Perfecto. Clarisimo. "Rolar" seria dar vueltas algo como si fuera un rollo. De ahí debe venir el verbo. En español, ahí usaríamos también "rodar" (=dar vueltas, girar). Ahora bien. No veo diferencias entre "rolar" y "rodar" si en ambos casos hablamos de dar vueltas sobre el propio eje. ¿Son completamente sinónimos?


----------



## WhoSoyEu

"Rodar" no se usa en portugués con el sentido de "rolar" y sí de andar usando ruedas o girar en circulos (rodando pela cidade; esta história está rodando há muito tempo; etc.)


----------



## Gamen

Perfecto. Está clara la explicación.
No obstante, para un hispanoparlante todas las acciones que ustedes describen con "rolar" y "rodar" son descriptas en español con el verbo "rodar". A causa de esta falta del verbo "rolar" en español que ustedes tienen en portugués, nos resulta muy difícl ver las diferencias. Y si trato de verlas, me parecen muy sutiles. Incluso, en los diccionarios se traduce "rolar" (portugués) como "rodar" (en español). Es increíble pero las palabras crean "la realidad" y establecen diferencias que sólo existen por y gracias al lenguaje. En español no hacemos diferencias lingüísticas entre rodar como un rollo y girar o rodar con ruedas. Todo ello se describe y enuncia con el verbo "rodar" o con otros verbos como "girar" o "dar vuelta(s)". Y tanto el lenguaje nos condiciona e impone el modo de ver el mundo, que para mí todo lo que gira o da vueltas "rueda" (verbo rodar).

Ejemplos:
El auto *rodó* (dio más de cinco vueltas vueltas) hasta caer al fondo del precipicio.
El auto *fue rodando* hasta caer al pozo.
El engranaje *gira/da vueltas* gracias al impulso manual.
Ese animal *cayó rodando* desde una colina y fnalmente murió.
Las ruedas *giran* por fricción contra el piso.
La Tierra *gira/da vueltas* sobre su propio eje y alrededor del sol.
El molino *gira/da vueltas* gracias a la energía que produce el viento.
El trapecista *dio una vuelta* carnero en el aire.
El malabaristas *hace girar* los bolos con gran habilidad sin que caigan al piso.
Estoy mareado. La cabeza me *da vueltas*.
La noticia de la muerte de don Antonio *circuló/estuvo dando vueltas *por toda la ciudad.
Me duele la espalda.

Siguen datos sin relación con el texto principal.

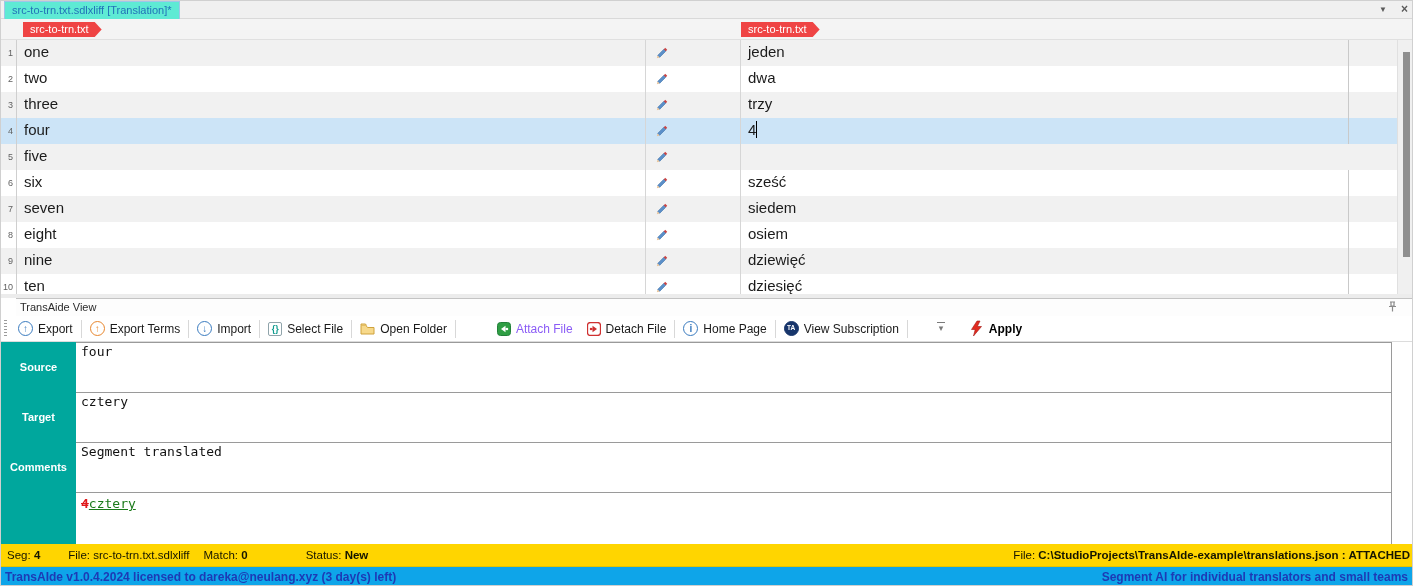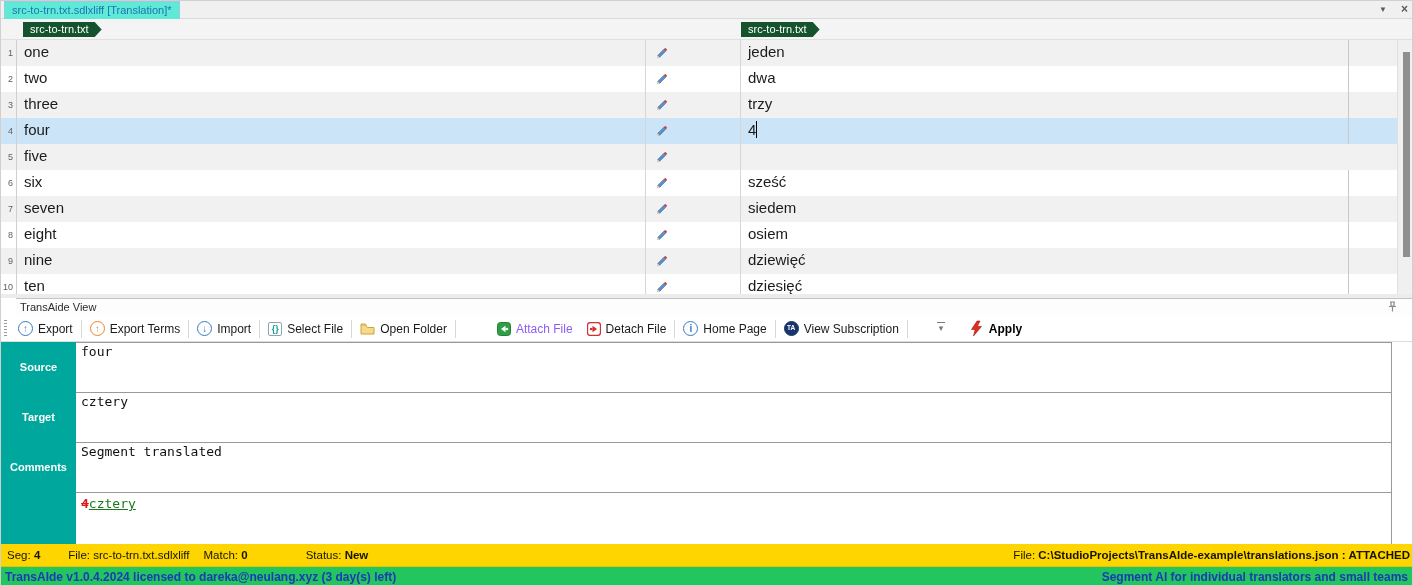"src-to-trn.txt" .badge { background: #14532d -> #ef4444 }
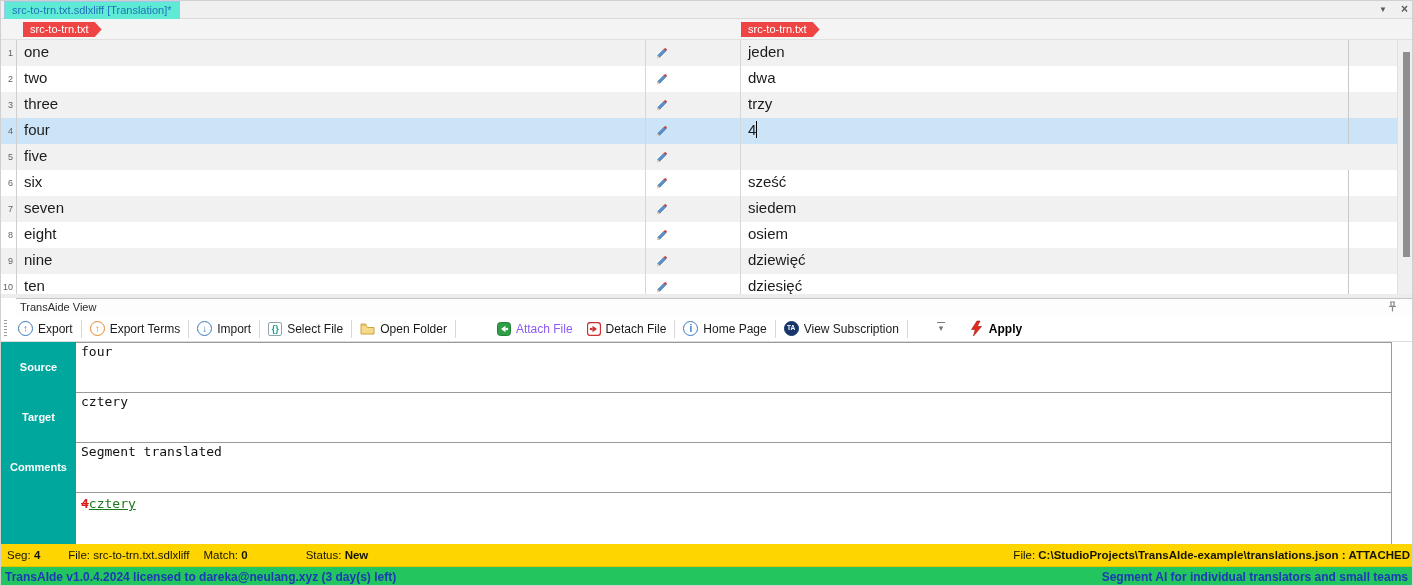"TransAIde v1.0.4.2024 licensed to" .footer { background: #22c55e -> #0ea5e9 }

No puedo *girar* /no puedo *darme vuelta.*
*Date vuelta* y mirame.

No usamos "rodar" en el sentido de "caminar/pasear/dar vueltas por la ciudad" o "circular una historia".
No usamos "rodar" ("rolar" no tenemos) en el sentido de "o que rola por a?í" (¿Qué está pasando por ahí?)

Curiosidades y diferencias entre los idiomas, ¿no?


----------